What if every WiFi handshake my pwnagotchi captured could automatically upload to the cloud? What if I could get real-time notifications on my phone and decide which networks to crack with a simple Telegram command? What if the cracking happened on AWS spot instances instead of my subpar laptop? This would save me time and effort of going back and forth to the device, copying files, and running hashcat on a device that is not nearly as powerful as some cloud instances.

What is a Pwnagotchi?

If you’re not familiar, a pwnagotchi is a “pet” that learns from WiFi networks around it. It’s built on a Raspberry Pi Zero and uses AI to optimize its handshake capture strategies. Think of it as a Tamagotchi for hackers—except instead of feeding it virtual food, you’re feeding it WiFi handshakes.

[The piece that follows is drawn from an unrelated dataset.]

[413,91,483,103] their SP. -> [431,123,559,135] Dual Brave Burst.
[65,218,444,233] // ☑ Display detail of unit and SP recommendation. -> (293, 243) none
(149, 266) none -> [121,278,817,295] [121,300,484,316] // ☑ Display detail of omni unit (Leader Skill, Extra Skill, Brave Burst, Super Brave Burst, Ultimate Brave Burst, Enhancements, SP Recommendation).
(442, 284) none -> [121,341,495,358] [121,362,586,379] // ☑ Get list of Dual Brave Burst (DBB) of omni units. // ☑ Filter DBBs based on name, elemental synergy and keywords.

There are already great tutorials out there for building a basic pwnagotchi, so I won’t rehash the standard setup. I used jayofelony’s fork which includes updated plugins, better hardware compatibility, and active maintenance, this made the initial setup much smoother than the original.

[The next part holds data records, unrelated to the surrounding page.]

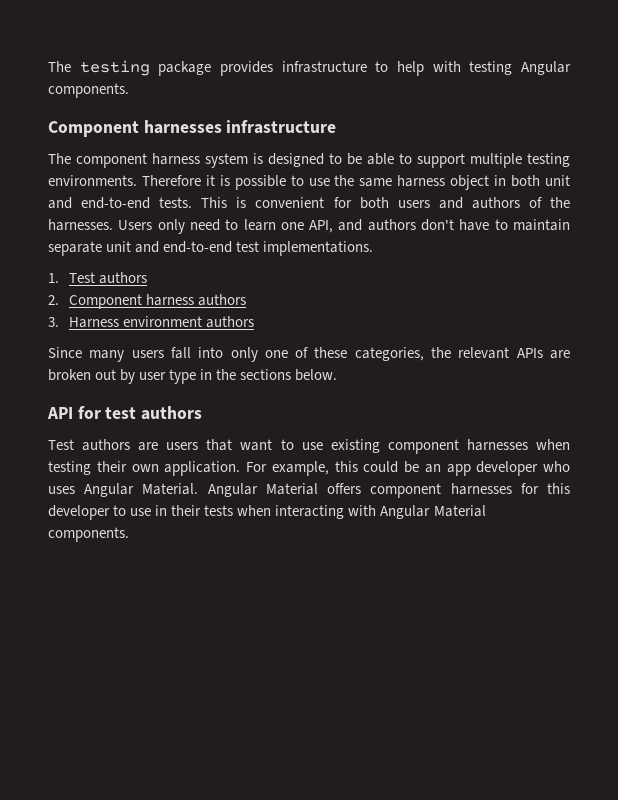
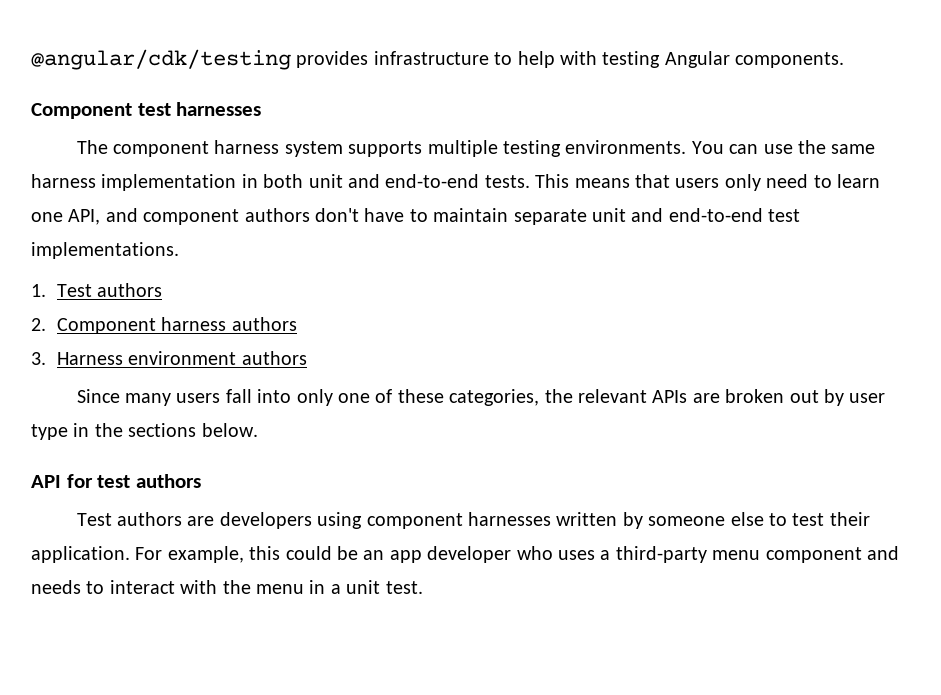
[48,60,212,76] The testing package -> [31,49,291,70] @angular/cdk/testing
[143,120,337,134] harnesses infrastructure -> [137,102,262,116] test harnesses
[253,153,570,168] [48,175,304,190] is designed to be able to support multiple testing environments. Therefore it is possible to -> [348,140,759,157] supports multiple testing environments. You can
[450,175,490,190] object -> [101,174,237,191] implementation
[236,197,570,209] [48,219,153,231] is convenient for both users and authors of the harnesses. Users -> [574,174,720,188] means that users
(363, 225) none -> [143,209,240,225] component
[166,439,571,454] [48,461,159,475] users that want to use existing component harnesses when testing their own -> [219,512,870,529] developers using component harnesses written by someone else to test their
[84,483,570,498] [48,505,486,520] [48,527,129,542] Angular Material. Angular Material offers component harnesses for this developer to use in their tests when interacting with Angular Material components. -> [600,546,899,563] [31,580,423,594] a third-party menu component and needs to interact with the menu in a unit test.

Instead, this post focuses on what I added on top: a complete cloud pipeline for automated cracking.

The Hardware Stack

Let’s start with what I’m running:

• Raspberry Pi Zero WH – The brains of the operation

• Waveshare 2.13” e-Paper Display (V4) – For that classic pwnagotchi face

• PiSugar Battery Module – Older V2 model, with 5V output.

• 3D Printed Case with Button – Protection and style

• Bluetooth Tethering – Connected to my phone for internet access

The Waveshare display is perfect for this project. It’s low power, highly visible even in sunlight, and gives the pwnagotchi that retro digital pet aesthetic, I love the faces this thing makes.

Assembly Tips

When it comes to the assembly, there are a few things that I think help. First, knowing when the pwnagotchi is booting is difficult with a case, but if you use the transparent nut/bolt that comes with the piSugar, it will magnify the green LED, which makes it much easier to see what is going on.

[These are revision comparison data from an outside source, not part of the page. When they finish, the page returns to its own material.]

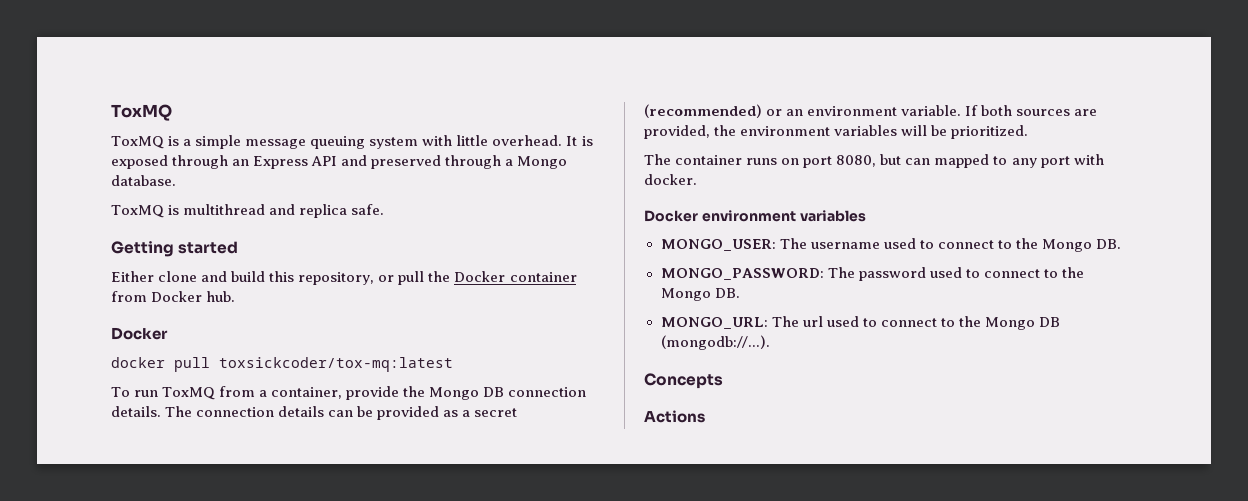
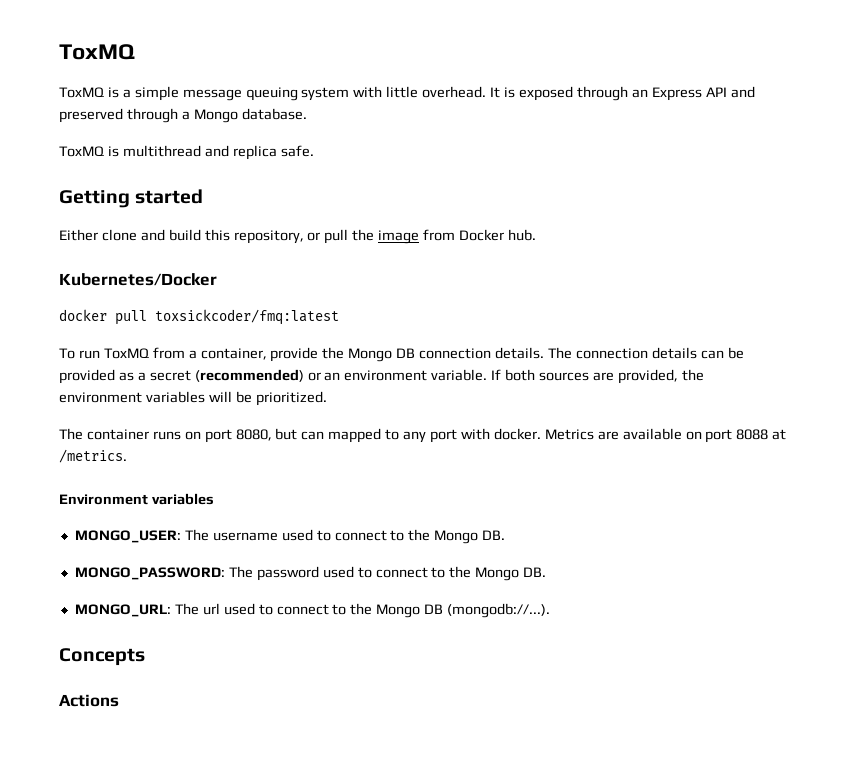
[454,271,577,282] Docker container -> [378,230,420,244] image
[111,327,168,340] Docker -> [59,273,217,286] Kubernetes/Docker
[219,357,453,372] toxsickcoder/tox-mq:latest -> [155,309,339,325] toxsickcoder/fmq:latest
[644,210,796,222] // Docker environment -> [544,428,787,443] [59,449,127,463] [59,494,148,505] Metrics are available on port 8088 at /metrics. // Environment

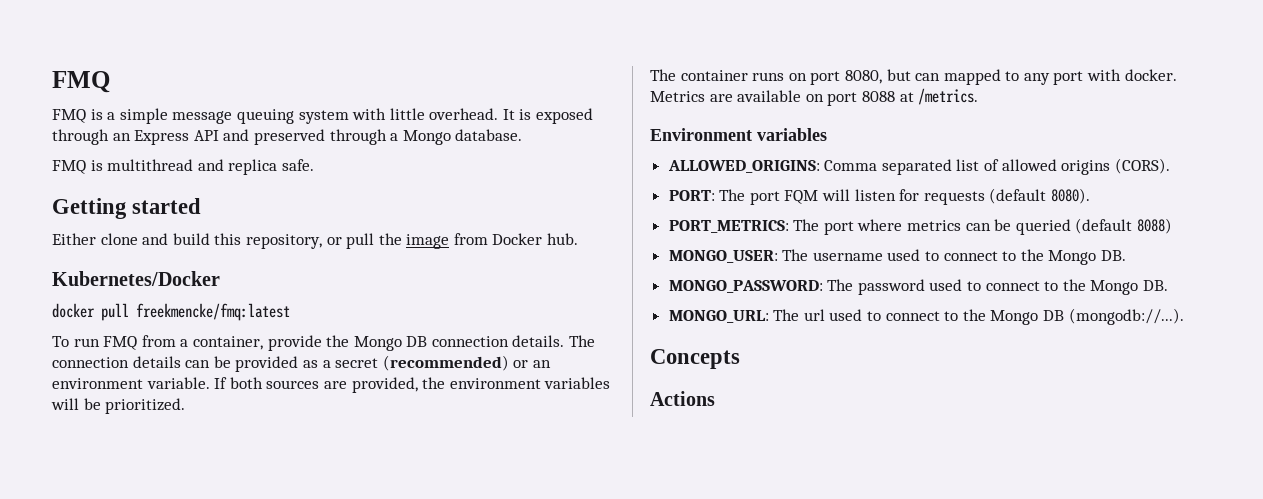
[59,44,135,60] [59,87,104,98] ToxMQ // ToxMQ -> [52,71,110,93] [52,109,86,123] FMQ // FMQ
[59,146,104,157] ToxMQ -> [52,160,86,174] FMQ
[155,309,339,325] toxsickcoder/fmq:latest -> [136,303,290,321] freekmencke/fmq:latest
[103,348,149,359] ToxMQ -> [103,336,138,350] FMQ
(214, 499) none -> [667,158,1170,175] [668,188,1091,205] [668,218,1173,235] // ALLOWED_ORIGINS: Comma separated list of allowed origins (CORS). // PORT: The port FQM will listen for requests (default 8080). // PORT_METRICS: The port where metrics can be queried (default 8088)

Second, I recommend using a 3D printed case. There are so many variations on the build that it’s best to find one that you like and print it out, I ended up going with PETG for the sake of durability, but PLA is fine for prototyping, in the images below you will see the PLA case I poorly printed during prototyping.

Third, ensure that you have a USB A to Micro USB with data transfer. Setting this up is infinitely easier when you can plug the Pi directly into your computer and see the console output, ssh into it, and SCP files back and forth.

The Architecture

Most pwnagotchi setups require you to manually SSH in, grab the PCAP files, and run hashcat yourself. There is a service that can be used to crack the pcap files, Distributed WPA PSK auditor, but I wanted a fully automated pipeline and a quicker turnaround.

Here’s how it works:

1. Pwnagotchi captures a WiFi handshake and saves the PCAP file
2. Custom S3 upload plugin automatically uploads the file to an S3 bucket’s staging/ folder
3. Lambda function triggers when a new file arrives it then sends a Telegram notification
4. I receive a message on my phone with the network SSID, BSSID, and job ID
5. I reply via Telegram with /approve [job-id] or /reject [job-id] (clicking on the approve or rejected link copies it to your clipboard)
6. Another Lambda function processes my command and moves the file to approved/ or rejected/
7. A job launcher Lambda detects approved files and spins up an EC2 spot instance
8. The EC2 instance runs GPU-accelerated hashcat with the rockyou wordlist
9. Results are uploaded back to S3 and I get a Telegram notification with the cracked password

The entire system is serverless except for the short-lived EC2 instances that actually do the cracking. This keeps costs low, I only pay for compute when I’m actively cracking a handshake.

Code Deep Dive

Let me show you some of the key pieces. All the sensitive info has been replaced with placeholders, but you’ll get the idea.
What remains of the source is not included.